53. An introduction to the science of animal navigation
I recently enjoyed giving an online talk for students at the University of Kentucky. You might find it interesting if you want a very quick introduction to this fascinating subject!
I recently enjoyed giving an online talk for students at the University of Kentucky. You might find it interesting if you want a very quick introduction to this fascinating subject!
There is plenty of evidence that ‘experienced’ migratory birds (ones that have already made at least one migratory round trip) can cope with massive geographical displacements. They can, for example, successfully complete their journeys, even after being ‘kidnapped’ by scientists and taken to places that are totally unfamiliar - which may be thousands of kilometers away from their normal route.
This is a really astonishing feat. In the same circumstances we humans would be completely at a loss but for our maps, sextants and compasses - or nowadays, GPS.
Some experts believe that these birds are ‘true’ navigators, capable both of determining their present position and of selecting the right course to follow to reach their goal. I’m not so sure.
Well, how do they do perform this feat? It looks increasingly likely that their ability to ‘read’ the characteristics of the surrounding geomagnetic field is the key (though exactly how this sense actually works remains uncertain).
In my book, Incredible Journeys/Supernavigators I mentioned some intriguing evidence that reed warblers might be using changes in magnetic declination (the angular difference between the directions of true north and magnetic north) to estimate their longitude. Such a skill would help them compensate for large scale east/west displacements from their normal migratory routes, though it would not enable them to determine their position.
A fascinating new study from Dmitry Kishkinev and his colleagues now casts doubt on this hypothesis, but it sheds new light on the role that magnetoreception plays in avian navigation.
Kishkinev et al. have now shown that experienced Eurasian reed warblers exposed to altered magnetic fields (characteristic of completely different and unfamiliar locations far from their normal migratory routes) can successfully reorient themselves. However, they can do so only when all three components of the geomagnetic field (declination, inclination and intensity) are present and match a real place - not when declination alone is altered (as in the earlier experiment).
The crucial thing about the latest experiment (like earlier ones from the same team) is that the birds were not physically moved.

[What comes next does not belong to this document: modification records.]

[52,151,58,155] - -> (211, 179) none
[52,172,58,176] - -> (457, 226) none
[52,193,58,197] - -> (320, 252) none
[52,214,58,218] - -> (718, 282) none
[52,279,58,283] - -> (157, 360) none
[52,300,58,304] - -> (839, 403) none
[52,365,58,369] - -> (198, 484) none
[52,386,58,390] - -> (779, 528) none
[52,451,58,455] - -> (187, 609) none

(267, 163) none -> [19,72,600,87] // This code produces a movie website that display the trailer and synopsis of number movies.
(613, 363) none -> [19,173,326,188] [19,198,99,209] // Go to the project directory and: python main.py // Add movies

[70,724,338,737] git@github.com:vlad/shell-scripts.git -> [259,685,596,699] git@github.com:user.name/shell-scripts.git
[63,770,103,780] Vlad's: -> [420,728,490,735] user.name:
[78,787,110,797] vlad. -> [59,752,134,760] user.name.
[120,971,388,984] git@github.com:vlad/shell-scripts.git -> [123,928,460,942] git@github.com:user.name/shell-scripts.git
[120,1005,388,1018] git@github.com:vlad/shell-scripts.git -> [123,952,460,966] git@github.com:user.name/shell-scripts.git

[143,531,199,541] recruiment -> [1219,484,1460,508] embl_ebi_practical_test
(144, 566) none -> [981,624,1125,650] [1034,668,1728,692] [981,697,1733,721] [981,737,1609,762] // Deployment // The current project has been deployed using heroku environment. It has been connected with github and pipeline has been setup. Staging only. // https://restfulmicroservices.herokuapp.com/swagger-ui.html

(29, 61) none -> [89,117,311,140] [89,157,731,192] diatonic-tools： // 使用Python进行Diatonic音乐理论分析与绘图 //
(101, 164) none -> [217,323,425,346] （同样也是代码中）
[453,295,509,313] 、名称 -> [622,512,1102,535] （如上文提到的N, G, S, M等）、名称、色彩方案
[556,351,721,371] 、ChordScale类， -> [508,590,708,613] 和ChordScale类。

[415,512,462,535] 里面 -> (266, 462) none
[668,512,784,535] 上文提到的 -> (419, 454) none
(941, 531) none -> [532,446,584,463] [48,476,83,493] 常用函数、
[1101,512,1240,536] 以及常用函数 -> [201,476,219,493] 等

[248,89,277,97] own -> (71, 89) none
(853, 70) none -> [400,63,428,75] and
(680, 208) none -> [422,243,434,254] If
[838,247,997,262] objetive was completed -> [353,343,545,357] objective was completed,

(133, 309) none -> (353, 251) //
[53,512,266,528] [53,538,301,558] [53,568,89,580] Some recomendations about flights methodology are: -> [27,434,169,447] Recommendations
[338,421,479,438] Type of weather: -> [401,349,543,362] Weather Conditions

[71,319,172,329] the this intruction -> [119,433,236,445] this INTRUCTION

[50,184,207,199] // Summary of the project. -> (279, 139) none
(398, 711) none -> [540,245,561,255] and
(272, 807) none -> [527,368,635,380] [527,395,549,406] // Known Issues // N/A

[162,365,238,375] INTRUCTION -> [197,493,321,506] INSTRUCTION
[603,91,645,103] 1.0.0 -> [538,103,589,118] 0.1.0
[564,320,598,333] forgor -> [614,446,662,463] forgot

The changes to which the birds were subjected related only to the surrounding magnetic field. All the other cues available to them (whether based on sight, sound, or smell etc.) remained unaltered.*
One possibility is that these birds have access to some kind of ‘cognitive map’ based on gradients in the three magnetic parameters. (Claims for such ‘maps’ are, I have found, seldom justified by the evidence presented though they make good headlines!)
Such a ‘map’ would presumably be based on the birds’ experience of how the magnetic field varies along their migratory route. Such a map might extend beyond the confines of their standard journey if - and this is a very big if - the birds could somehow infer their new position by extrapolating the spatial variation of the various magnetic cues from those they have observed along their normal migratory corridor.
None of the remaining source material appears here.